Condo association or condo
Most condos have condo associations or condo corporations, which is similar to homeowners associations or HOAs. These are meant to govern the building, enforce rules, manage the budget, collect monthly condo fees, and maintain the common property through the condominium complexes.
Overseeing of condo building
The condominium corporation ultimately has the power to govern and enforce condo rules for all residents living on the property. This includes noise levels, pet policies, renovation guidelines for private units, and how to use common areas.
Monthly condo fees
Once you've moved into your condo, you'll need to pay a monthly fee on top of your mortgage payment. These maintenance fees cover daily operational costs, such as repairs and maintenance of all of the common areas, utilities for these areas, condominium complex insurance for common areas, and other costs like the salary of your property manager, concierges, cleaning, snow removal, and security.
Condo owners reserve fund
Another portion of your monthly fees is put toward what is known as a reserve fund. This fund is used for major repairs and improvements to the building, such as installing a new roof, replacing an elevator, or updating the heating and cooling systems in shared spaces.
How much money should you have for a condo?
The overall amount of money for a condo really depends on numerous factors. Here are some things you need to consider before buying a condo:
Location of the condo
One of the most important factors that will determine the cost of your condo is location, such as the city and neighbourhood and how close it is to essential amenities and transportation. For example, condos in areas with a lot of urban development will be more expensive than in areas further away from the downtown core.
Your down payment
To get a mortgage and purchase a condo, you will need a down payment, which can range from 5% to 20% of the actual purchase price of the condo you're looking to buy. So, keep in mind that a more expensive condo will require a larger down payment. Further, having a larger down payment can help you get a more affordable mortgage rate.
Getting approved for a mortgage
Your credit score, income, how much debt you have, and what you do for work will all influence whether you get approved by a mortgage broker or not. For example, having a higher credit score, a steady job, and minimal debt can work favourably for you.
Closing costs
When your condo offer has been accepted, there are costs that will need to be paid. These costs can include money to your real estate lawyer, commission to your real estate agent, insurance, taxes, and more. Closing costs are typically between 2% and 5% of the condo purchase price, depending on what province you live in.
Monthly condo fees
Once you're living in your condo, you'll be responsible for paying monthly maintenance fees on top of your monthly mortgage. This helps keep all common properties throughout the complex functional and operating smoothly.
Property taxes
Even though you live in a shared building after buying a condo, you'll still need to pay yearly taxes based on the value of your condo. So, make sure you're able to keep up with these ongoing costs similar to those living in a single-family home.
Insurance
Even though part of your monthly maintenance fees will go toward insurance for the building, it won't cover your private living space or belongings. Therefore, to protect your items and interests from insurance risks, you'll need to purchase your own insurance. The cost varies based on how much coverage you want.
Utilities and maintenance
While some utilities will be covered by condo fees, it's important to note that it will only cover the cost of your utilities for any of the common areas in the apartment building. So, you'll have to pay for the utilities for your own unit on top of your mortgage and condo fees.

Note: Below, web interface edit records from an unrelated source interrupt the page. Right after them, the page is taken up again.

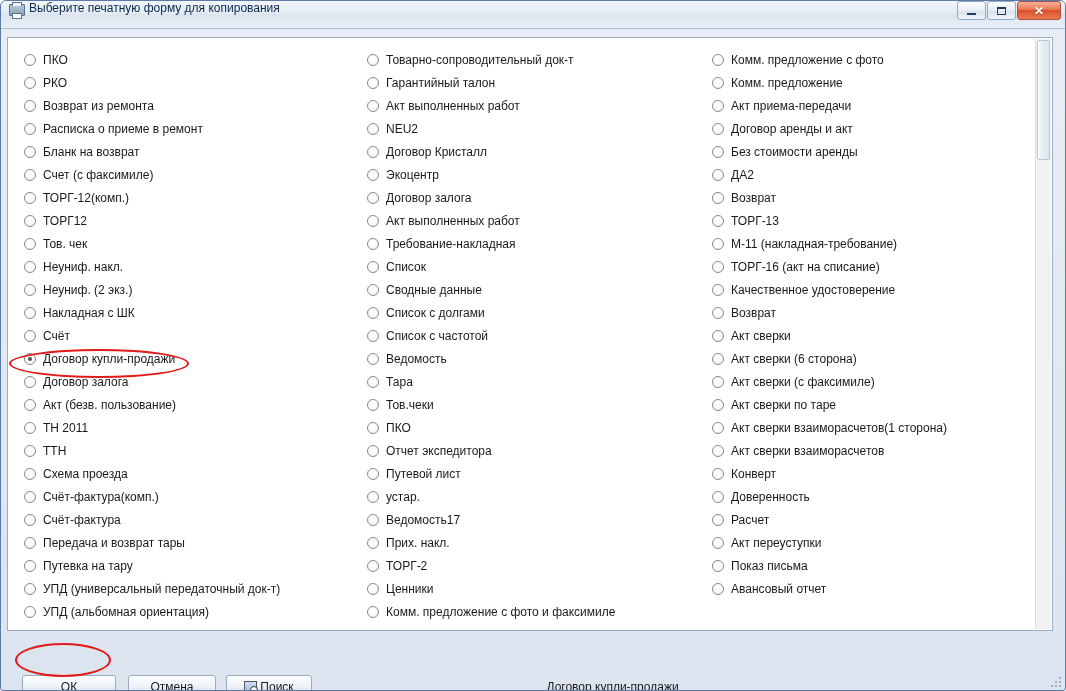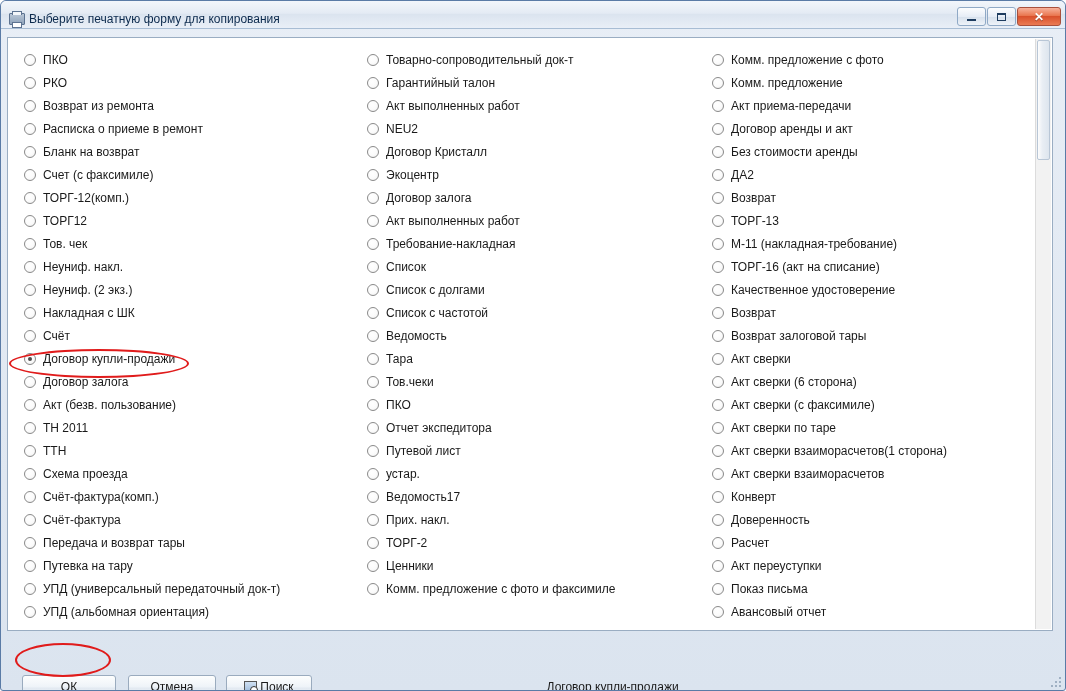"Выберите печатную форму для копирования" .titlebar { align-items: flex-end -> flex-start; padding: 0 4px 2px 7px -> 0 4px 16px 7px }
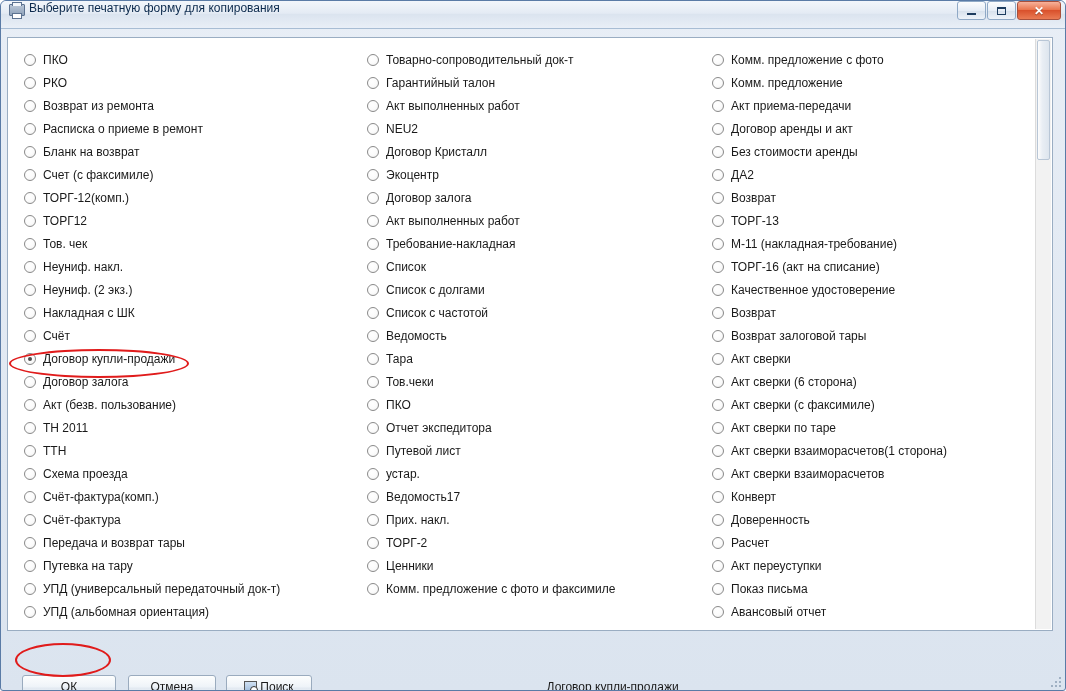"Сводные данные" div.radio-row { html: none -> <div> <span></span> <span>Сводные данные</span> </div> }
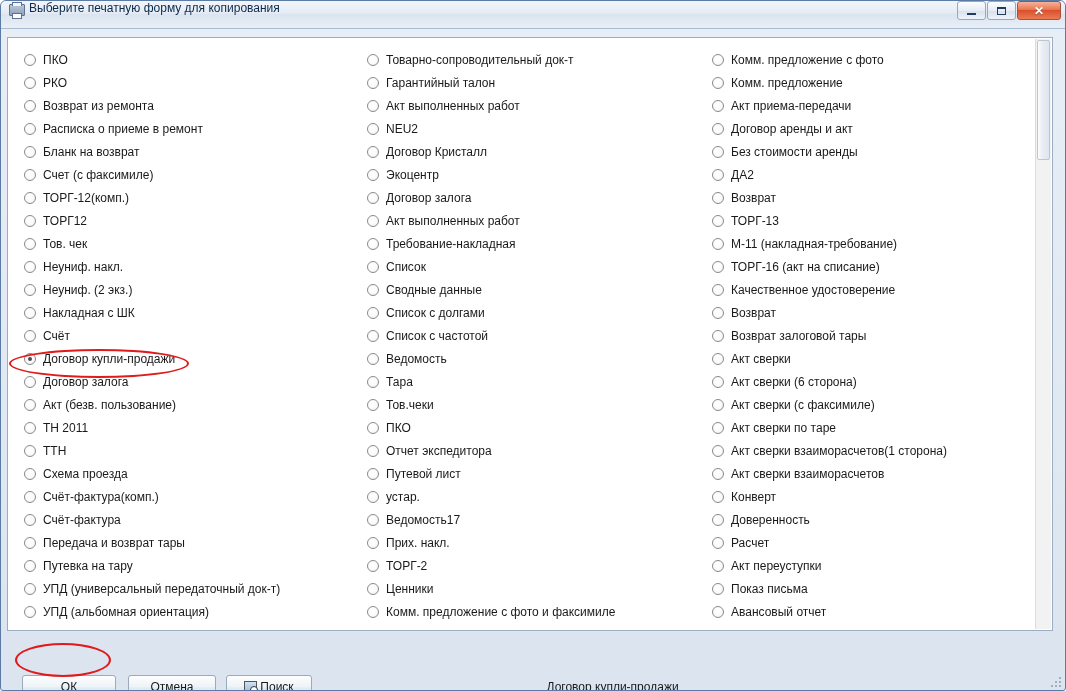"Возврат залоговой тары" div.radio-row { html: <div> <span></span> <span>Возврат залоговой тары</span> </div> -> none }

Your lifestyle and the amenities you want
Condos with a lot of amenities often pay more than those buying a condo in a building that is older and with minimal common areas.
Is it worth it to buy a condo in Canada?
Whether or not it's worth buying a condo in Canada as opposed to a single-family property really depends on your individual circumstances, finances, and lifestyle. Therefore, we recommend speaking to your financial advisor about your current financial health and whether condo ownership is right for you.
What are the potential disadvantages of buying a condo in Canada?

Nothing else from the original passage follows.